Since the 50’s our country has led the way in technological advances the world has adopted. There has been the television, computer, cell phone, and who could forget the internet. Thank you Al Gore!
This leap in technological adaptations has morphed luxuries into necessities. Can you imagine in the 70’s needing anything but a calculator and a rotary phone? Now, we need the computer to access limitless data so that information can be realized in the blink of an eye.
When I was growing up the typewriter was the only way to produce a (legible) report for school. Then they introduced typewriter paper that you could erase mistakes. When I was done it looked like someone had physically assaulted the paper. There were so many visible eraser marks it looked like a tattoo gone horribly wrong. This led to me taking a typewriter class so that my mistakes could potentially be cut in half or visibly eradicated. I barely escaped that class with a passing mark. You’d think that playing the violin would help my fingers glide across the keys like Chic Corea or McCoy Tyner performing rippling signature runs with harmonic brilliance. That was not the case!
Other technological advances in security, headphones, and Alexa where you can ask a question or request a song… is mind blowing. The visionaries that have produced these technological advances stand on the threshold of a precipice that teeters on the edge of societal evolution.
Here is a short list of some of those innovations:
The Internet (1990)
Photoshop (1990)
Portable GPS (1990)
Caller ID (1990)
Cloning (1996)
Email and text messaging (1992)
Netflix (1997)
Drones (1994)
I Pad (2010)
Google (2011)
Amazon Alexa (2014)
If you put all the innovators/visionaries side by side (the who’s who of technological advances) the one name that stands out from the rest is Robert Elliot Khan an American electrical engineer who along with Vint Cerf first proposed the Transmission Control Protocol and the Internet Protocol, the fundamental communication protocols at the heart of the internet.

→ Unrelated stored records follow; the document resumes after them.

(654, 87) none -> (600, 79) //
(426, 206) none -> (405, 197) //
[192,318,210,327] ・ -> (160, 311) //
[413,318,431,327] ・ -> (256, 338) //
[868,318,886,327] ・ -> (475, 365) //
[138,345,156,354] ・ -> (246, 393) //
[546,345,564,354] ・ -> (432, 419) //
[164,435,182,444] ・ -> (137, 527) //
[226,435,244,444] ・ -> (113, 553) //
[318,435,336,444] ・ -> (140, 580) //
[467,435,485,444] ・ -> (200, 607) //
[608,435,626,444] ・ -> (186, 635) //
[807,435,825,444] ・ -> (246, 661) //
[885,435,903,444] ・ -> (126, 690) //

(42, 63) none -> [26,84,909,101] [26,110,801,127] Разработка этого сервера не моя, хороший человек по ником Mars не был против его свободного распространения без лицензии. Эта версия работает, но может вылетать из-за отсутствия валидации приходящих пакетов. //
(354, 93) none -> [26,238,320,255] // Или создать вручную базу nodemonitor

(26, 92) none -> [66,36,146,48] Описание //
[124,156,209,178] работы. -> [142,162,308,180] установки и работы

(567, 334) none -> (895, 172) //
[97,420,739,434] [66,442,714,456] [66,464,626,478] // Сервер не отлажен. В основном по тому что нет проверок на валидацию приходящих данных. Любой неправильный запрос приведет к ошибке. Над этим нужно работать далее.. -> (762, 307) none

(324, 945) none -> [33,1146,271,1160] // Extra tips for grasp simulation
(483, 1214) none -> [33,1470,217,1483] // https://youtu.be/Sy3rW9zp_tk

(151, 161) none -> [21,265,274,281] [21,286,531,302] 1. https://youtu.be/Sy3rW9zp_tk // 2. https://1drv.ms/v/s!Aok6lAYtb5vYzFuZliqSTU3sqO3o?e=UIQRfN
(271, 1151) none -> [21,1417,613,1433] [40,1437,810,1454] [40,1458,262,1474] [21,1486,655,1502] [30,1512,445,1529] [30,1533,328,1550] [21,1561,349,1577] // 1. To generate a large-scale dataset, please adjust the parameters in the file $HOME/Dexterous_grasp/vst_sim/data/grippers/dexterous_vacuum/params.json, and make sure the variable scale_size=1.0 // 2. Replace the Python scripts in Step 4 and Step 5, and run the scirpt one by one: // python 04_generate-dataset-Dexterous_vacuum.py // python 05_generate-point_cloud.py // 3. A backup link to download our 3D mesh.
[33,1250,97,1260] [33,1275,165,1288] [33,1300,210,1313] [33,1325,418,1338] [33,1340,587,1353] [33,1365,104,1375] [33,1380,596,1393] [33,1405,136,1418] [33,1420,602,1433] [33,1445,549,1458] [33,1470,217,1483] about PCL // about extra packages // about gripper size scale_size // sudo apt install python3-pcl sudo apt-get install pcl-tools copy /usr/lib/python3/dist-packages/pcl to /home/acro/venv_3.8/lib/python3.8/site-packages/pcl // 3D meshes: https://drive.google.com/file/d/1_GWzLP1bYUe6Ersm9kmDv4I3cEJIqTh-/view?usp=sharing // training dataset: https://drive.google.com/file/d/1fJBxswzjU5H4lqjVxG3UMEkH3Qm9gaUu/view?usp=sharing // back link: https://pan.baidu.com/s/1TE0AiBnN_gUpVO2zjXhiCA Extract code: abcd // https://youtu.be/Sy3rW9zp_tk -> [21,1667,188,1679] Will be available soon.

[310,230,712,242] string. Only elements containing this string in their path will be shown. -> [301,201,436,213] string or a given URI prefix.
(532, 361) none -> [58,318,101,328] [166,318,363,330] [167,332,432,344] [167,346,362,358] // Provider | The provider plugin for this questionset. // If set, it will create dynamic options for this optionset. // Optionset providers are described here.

In the course of IT history certain men have breathed life into groundbreaking technologies that most users now take for granted. In addition to Robert Khan here is a list of perhaps a more obscure group of innovators/visionaries in the last three decades that have produced innovations we now take for granted:
Douglas Engelbart – Inventor of the mouse
Norman Abramson – Inventor of the first wireless local area network (in Hawaii)
Jack Nilles – Creator of the “work from home” Telework model adapted by millions of businesses around the world.
Marty Cooper – Inventor of the Motorola Dyna TAC mobile phone that has led to the smart phone
Gerald A. Lawson – Created the first cartridge-based video game system
Nathaniel Borenstien – Inventor of the e-mail attachment
Robert Metcalfe – Inventor of the ethernet transmitting data at a much higher bandwidth and speed
Tim Berners- Lee – Inventor of the World Wide Web to communicate with one another instantly by computer.
Dr. Fujio Masuoka – Inventor of Flash memory. Flash memory now accounts for 95 percent of the blank storage media market.
Ken Thompson – King of the operating system technology. All operating systems are built on this mans legacy.
Normally we would think of Steve Jobs and Steve Wozniak, Bill Gates, Elon Musk, Jeff Bezos and others that have paved the way through technology to affect the way we learn, produce, and purchase. The above list are the silent giants that have brought us to this point of technological adaptivity.
Perhaps there will be an innovator that re-connects humanity through the application of contact. It seems that without contact (which invigorates our souls) we are left without the compassion that is necessary to form the communities that strengthen our family units as a basis for our inner resolve.